Billy McOwen

Personal information
- Full name: William Arthur McOwen
- Date of birth: 1 April 1871
- Place of birth: Blackburn, England
- Date of death: 1950 (aged 78–79)
- Position: Goalkeeper

Senior career*
- Years: Team / Apps / (Gls)
- 1886: Cherry Tree
- 1886–1888: Blackburn Olympic
- 1888–1889: Blackburn Rovers / 14 / (0)
- 1889–1892: Darwen / 17 / (0)
- 1892–1894: Liverpool / 23 / (0)
- 1894–1895: Blackpool
- 1895: Nelson

= Billy McOwen =

English footballer (1871–1950)

William McOwen, known as Billy McOwen, (1 April 1871 – 1950) was an English footballer who played in the Football League for Blackburn Rovers, Darwen and Liverpool.

==Early career==
Billy McOwen signed for Cherry Tree F.C. ( no records can be found about this club) as a Youth Player (Age 15) in 1886.
McOwen was not at Cherry Tree FC for long (months) as he signed for Blackburn Olympic. The club were in decline as they could not compete with Blackburn Rovers. McOwen joined Rovers in 1888.

==1888-1889==
Billy McOwen became the next player to assist Blackburn Rovers' with their mid-season goalkeeping crisis. He made his Football League debut on 12 January 1889, at Leamington Road, Blackburn, when he was 'between the sticks" for Rovers against "The Invincibles", Preston North End. The match, according to a Lancaster Gazette journalist, was "thrilling". Rovers gave as good as they got but in each half had to chase and get an equaliser. McOwen did well in goal and made some smart saves. Rovers nearly won it at the end but the Referee ruled that the ball had gone out of play before Rovers scored. It finished 2-2. McOwen had kept goal on 5 occasions by the end of the season and kept two clean sheets. Rovers finished the season in 4th place.

==Liverpool FC==

McOwen joined Liverpool in July 1892. The Blackburn Standard reported on 30 July: Many supporters of the Darwen Football Club will regret to hear that W McOwen, the former goalkeeper, has severed his connection with the club. Some time ago the committee engaged Chalmers, the Middlesbrough goalkeeper, and it was thought that the club would retain the services of the little champion from Blackburn. McOwen has, however, obtained his release from the club in the "Salmon Town", and signed for the Liverpool club. The popular custodian was formally transferred by the Darwen committee on Monday last.

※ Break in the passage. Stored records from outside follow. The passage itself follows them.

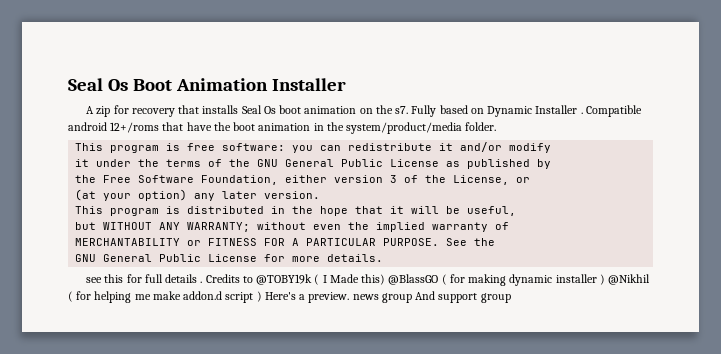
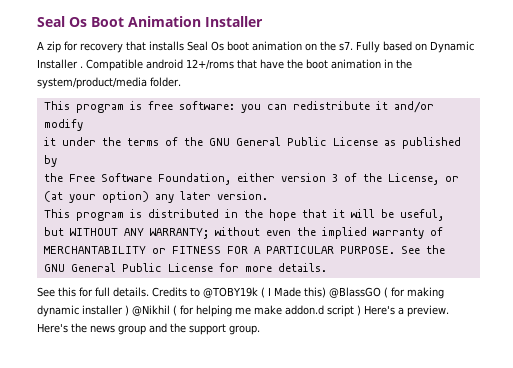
[86,277,103,283] see -> [37,287,55,297] See
[165,274,203,283] details . -> [113,287,149,297] details.
[352,291,511,303] news group And support group -> [37,323,260,335] Here's the news group and the support group.

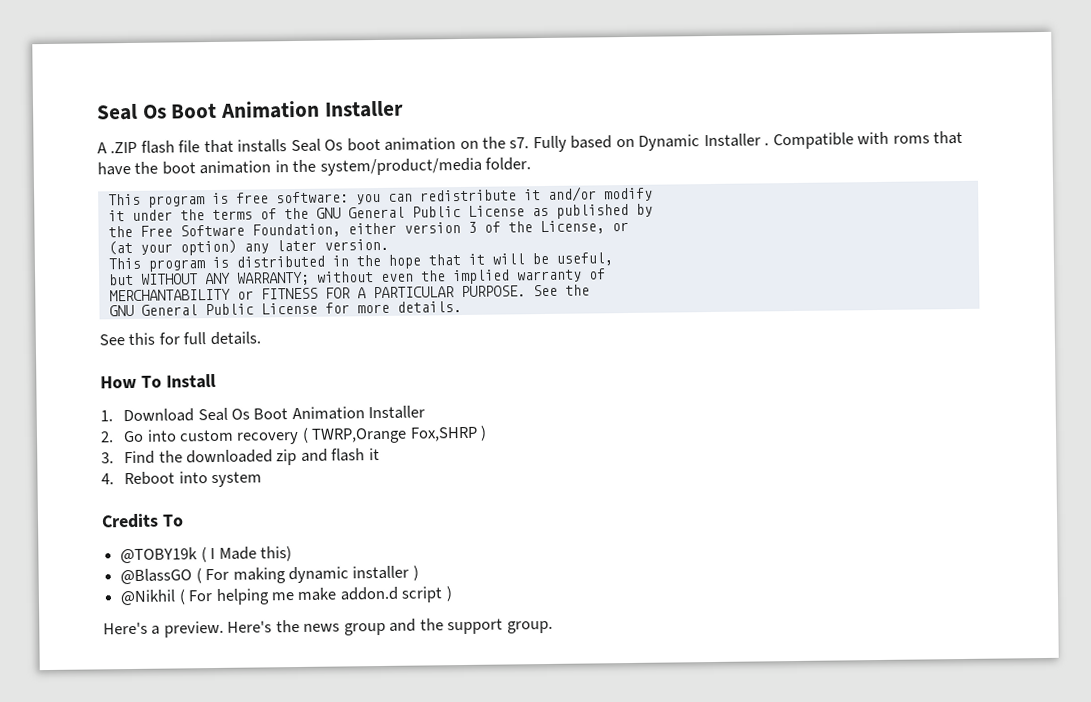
[47,41,123,53] zip for recovery -> [110,140,201,154] .ZIP flash file
[146,59,234,70] android 12+/roms -> [857,131,930,145] with roms
[152,287,200,297] Credits to -> [100,373,216,389] [100,405,426,423] [100,425,488,445] [101,448,380,466] [101,471,262,488] [101,513,184,529] // How To Install // 1. Download Seal Os Boot Animation Installer // 2. Go into custom recovery ( TWRP,Orange Fox,SHRP ) // 3. Find the downloaded zip and flash it // 4. Reboot into system // Credits To //
(326, 292) none -> (292, 554) //
[391,287,405,297] for -> [205,568,230,581] For
(129, 310) none -> (419, 573) //
[180,305,194,315] for -> [188,590,213,602] For
(361, 310) none -> (453, 594) //

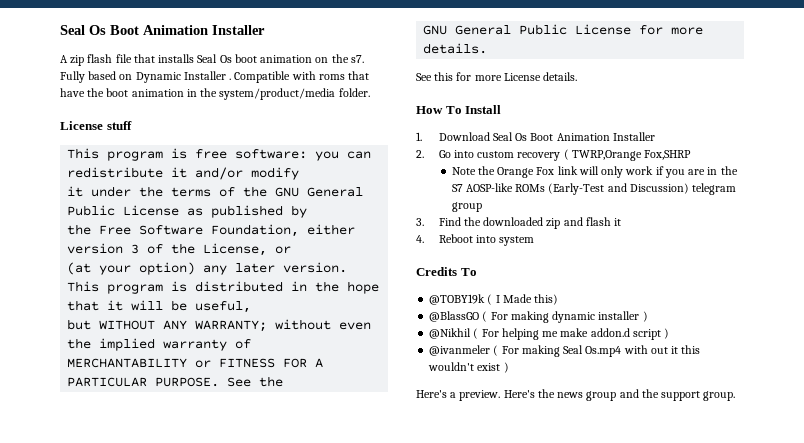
[110,141,138,154] .ZIP -> [70,55,85,66] zip
(532, 164) none -> [60,121,132,130] // License stuff
[183,332,207,345] full -> [474,73,541,81] more License
[480,425,488,441] ) -> [451,166,738,178] [451,183,737,195] [451,202,482,212] // Note the Orange Fox link will only work if you are in the S7 AOSP-like ROMs (Early-Test and Discussion) telegram group
(453, 594) none -> [429,345,701,357] [428,362,509,373] // @ivanmeler ( For making Seal Os.mp4 with out it this wouldn't exist )

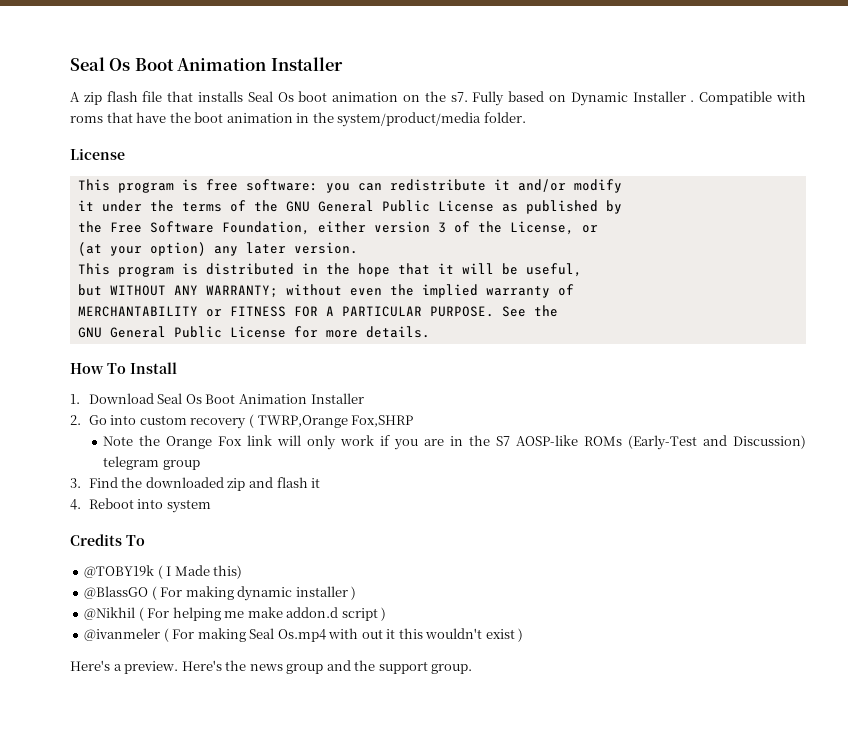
[106,121,132,130] stuff -> (125, 154) none
[416,72,578,81] // See this for more License details. -> (430, 332) none

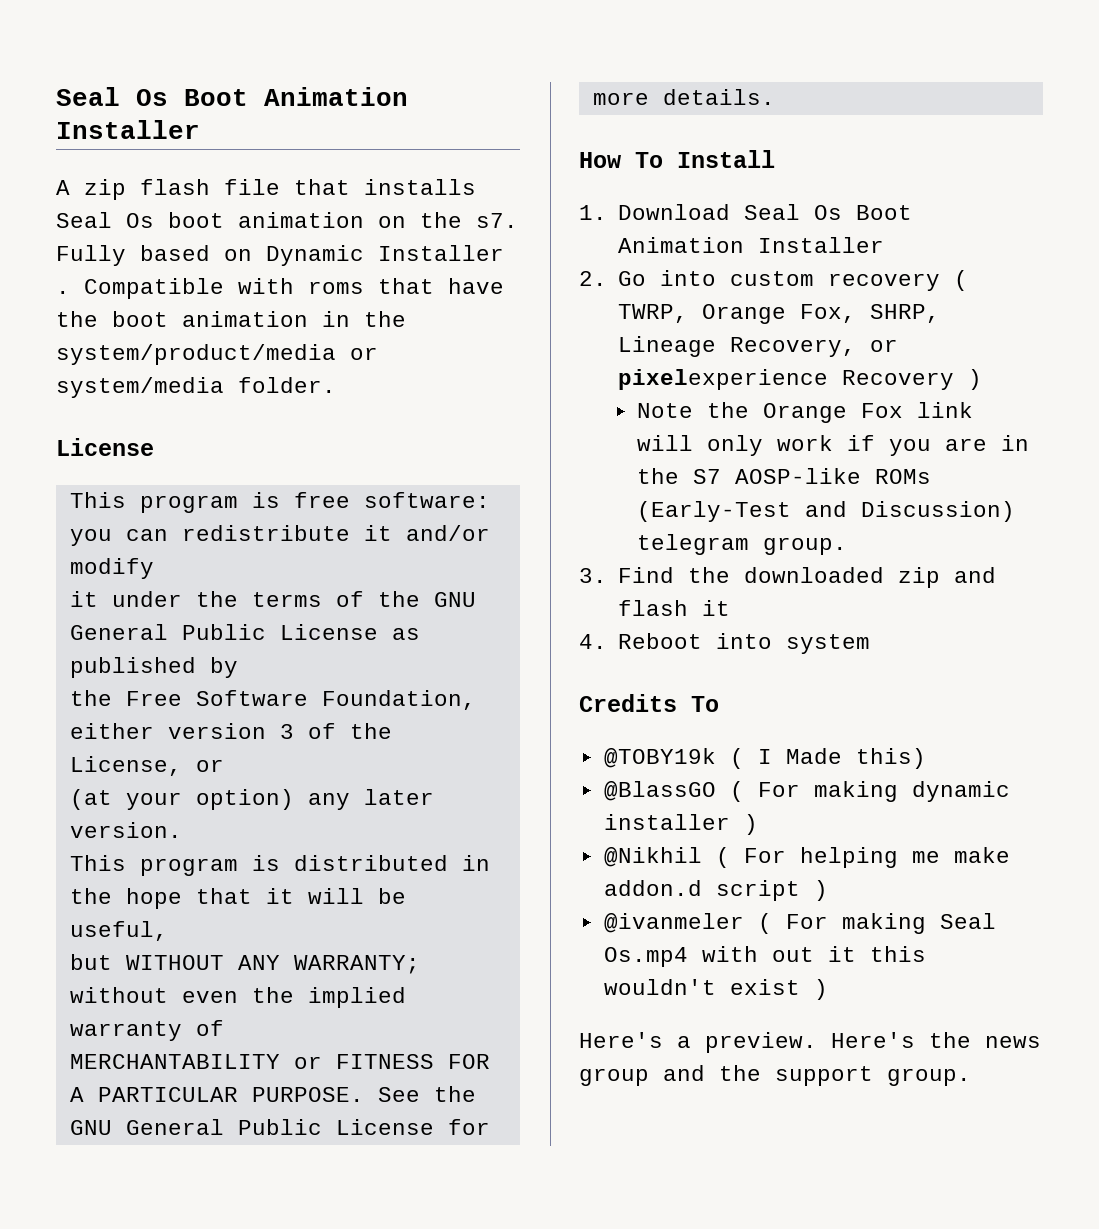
(482, 119) none -> [350,347,378,360] [56,377,224,398] or system/media
[257,415,414,428] TWRP,Orange Fox,SHRP -> [618,304,941,324] [618,336,899,357] [618,369,983,390] TWRP, Orange Fox, SHRP, Lineage Recovery, or pixelexperience Recovery )
[162,460,200,470] group -> [763,537,848,555] group.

He was not a regular in Liverpool's inaugural 1892–93 season — the preference being Sidney Ross — but he was their first-ever goalkeeper for a Football League match, when the Reds opened their 1893–94 Second Division campaign at Middlesbrough Ironopolis on 2 September 1893. He played in 23 of their 28 League fixtures that season, at the end of which Liverpool were crowned champions and promoted to First Division. McOwen, however, did not play for them again, preferring to take up a career in dentistry because it paid better.